Doesn't the executor need to be aware of all the different mechanisms that can be used to poll, and so there's an implicit coupling between the async function implementation and the executor?

For example, socket.read() might return a future that represents a read on a file descriptor. I don't know the internals of Rust's async support at all, but presumably the future is queued up and exposes some kind of trait that Tokio et al can recognize as being an FD so it can be polled on using the best API such as epoll_wait() or whatever.

But let's say there's some kernel or hardware API or something that has a wait API that isn't based on file descriptors, and I implement my own async function get_next_event() that uses this API. Do I need to extend Tokio, or the Rust async runtime API, to make it understand how to integrate this into its queues? In a non-FD case, wouldn't it have to spawn a parallel thread to handle waiting for that one future, since it can't be included in epoll_wait()?


I slightly mis-spoke in a sense, yeah. This stuff has changed a bunch over the last few years :)

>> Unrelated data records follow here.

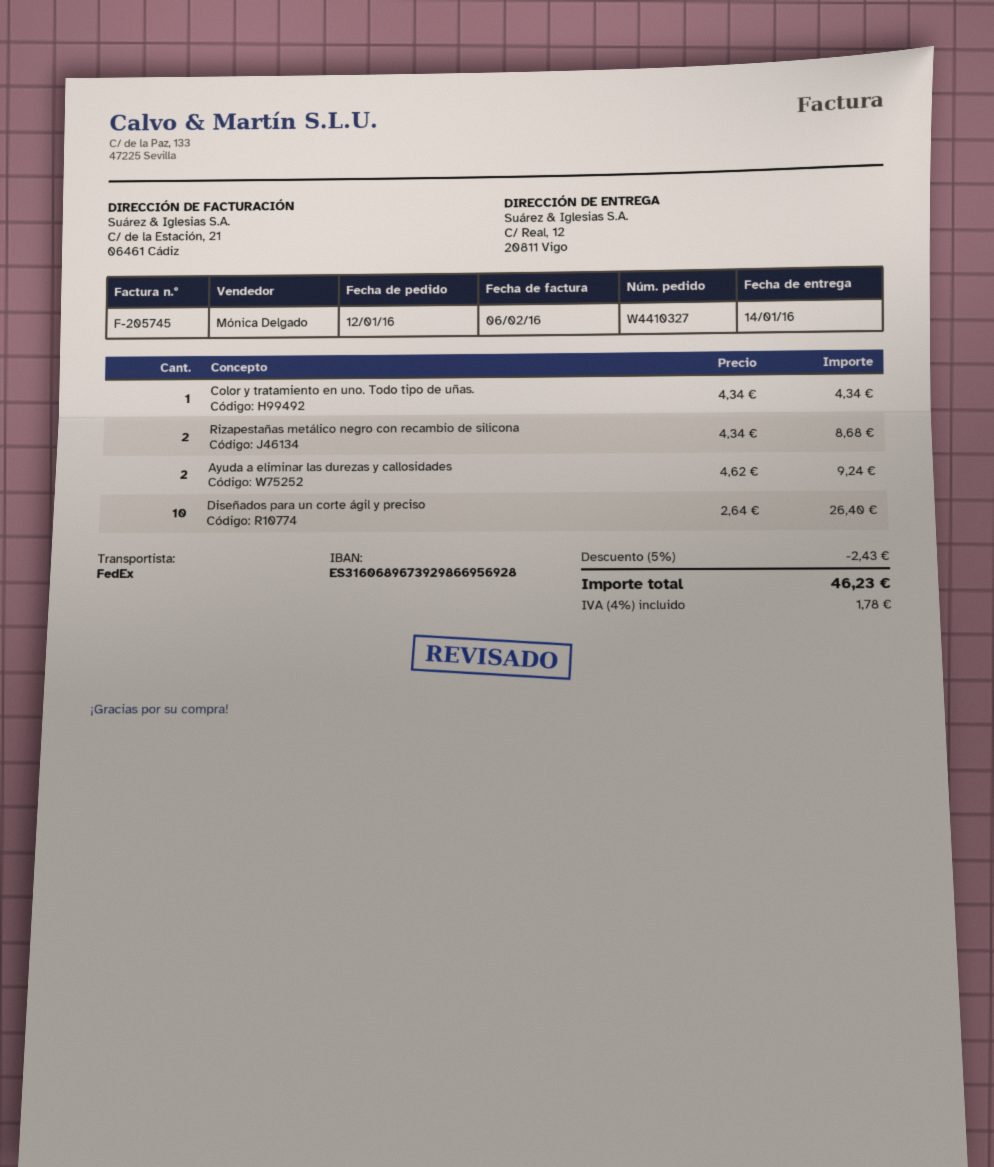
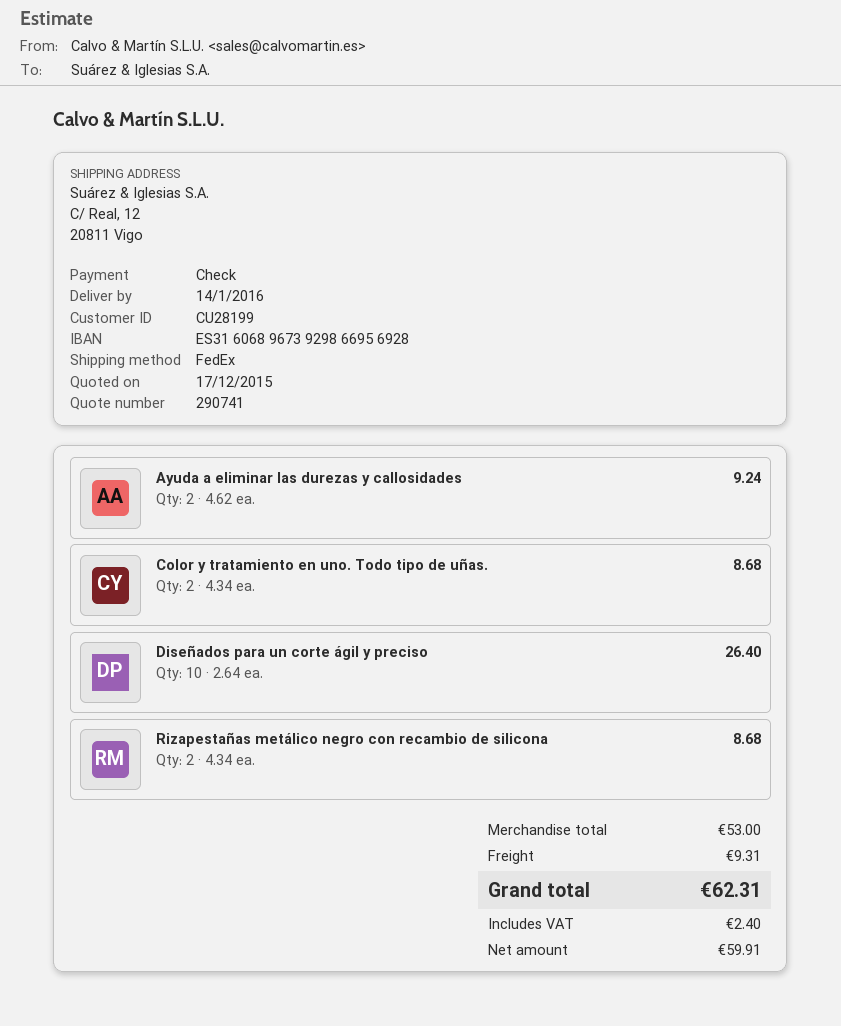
Color y tratamiento en uno. Todo tipo de uñas.: 1 x 4.34 = 4.34 -> 2 x 4.34 = 8.68
discount: 5% = 2.43 -> none
shipping: none -> 9.31
tax: 1.78 -> 2.40
total: 46.23 -> 62.31

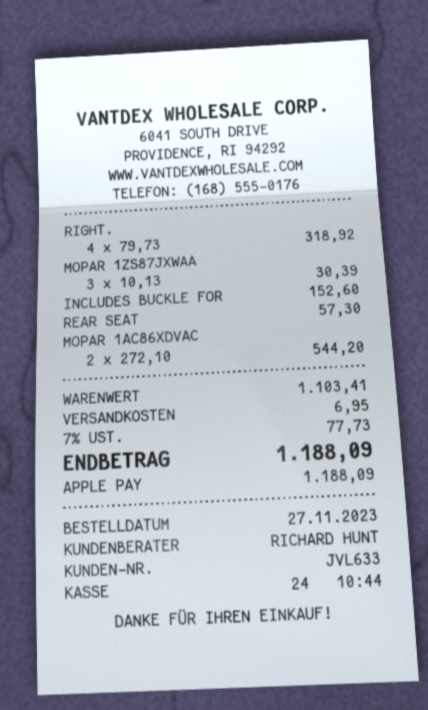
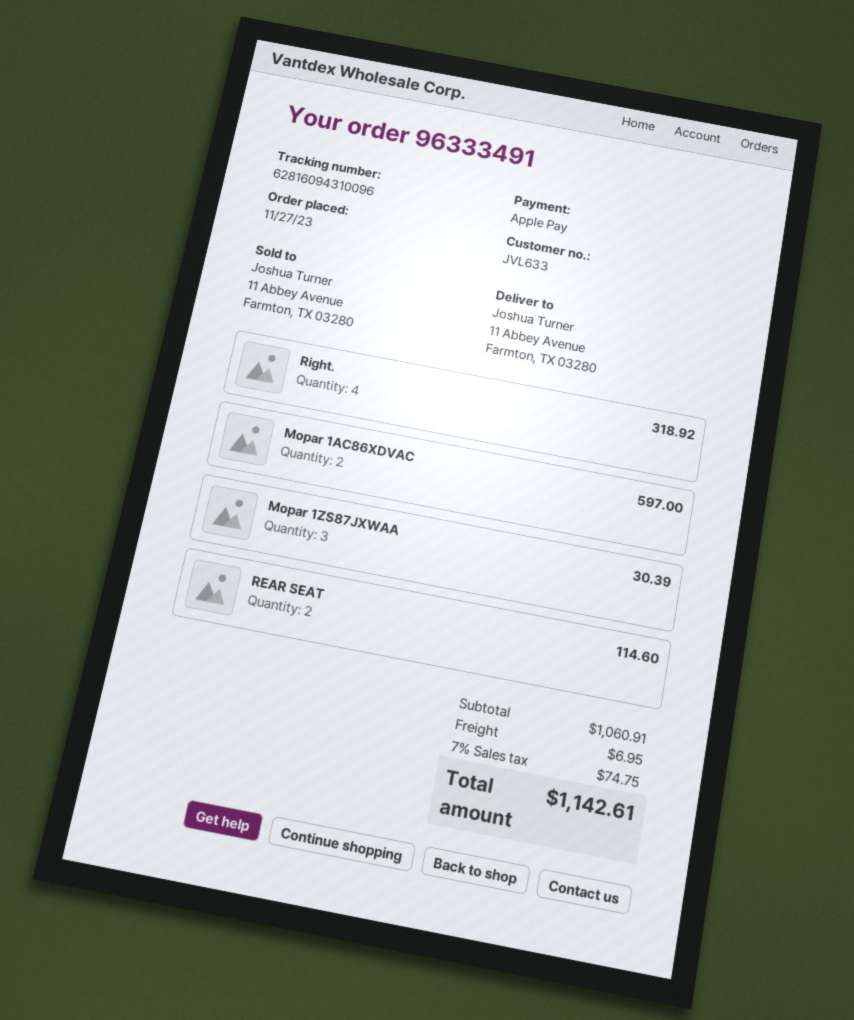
INCLUDES BUCKLE FOR: 1 for 152.60 -> none
REAR SEAT: 1 for 57.30 -> 2 for 114.60
MOPAR 1AC86XDVAC: 2 for 544.20 -> 2 for 597.00
subtotal: 1103.41 -> 1060.91
tax: 7% = 77.73 -> 7% = 74.75
total: 1188.09 -> 1142.61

So, futures have basically two bits of their API: the first is that they're inert until the poll is called. The second is that they need to register a "waker" with the executor before they return pending. So it's not so much that the executor needs to know details about how to do the polling; but the person implementing socket.read() needs to implement the future correctly. It would construct the waker to do the right thing with epoll. Tokio started before this style of API existed, and so bundles a few concepts in the current stack (though honestly, an integrated solution is nicer in some ways, so I don't think it's a bad thing, just that it makes it slightly easier to conflate the pieces since they're all provided by the same package.)

Async/await, strictly speaking, is 100% agnostic of all of this, because it just produces stuff with the Futures interface; these bits are inside the implementation of leaf futures. And executors don't need to know these details, they just need to call poll at the right time, and in accordance with their wakers.

I can't wait until the async book is done, it's really hard remembering which bits worked which way at which time, to be honest.


> And executors don't need to know these details, they just need to call poll at the right time, and in accordance with their wakers.

Is this true? Essentially this is claiming that an executor does not need to use mio (epoll/kqueue/...) to be able to execute futures that do async network i/o.

So who uses mio? Would each type implementing the Future trait use mio internally as a private detail? That is, using two such future types, would they maintain multiple independent kqueues and the executor isn't able to put them both in one?


mio is useful when you’re writing an application that runs on windows/Linux/Mac. But you can use futures on any platform, including embedded ones. Those would be coded against whatever API the system offers. There’s an embedded executor, for example.

Tokio uses mio to implement its futures that do async IO, so if you use Tokio, you use mio. You don’t have to use Tokio, though it is the most popular and most battle tested.

Many futures don’t do IO directly; for example, all of the combinator futures. Libraries can be written to be agnostic to the underlying IO, only using the AsyncRead/AsyncWrite traits, for example.


The TL;DR: is that, while the `std::future::Future` trait is generic, the actual type that implements this trait is often tied to a particular executor.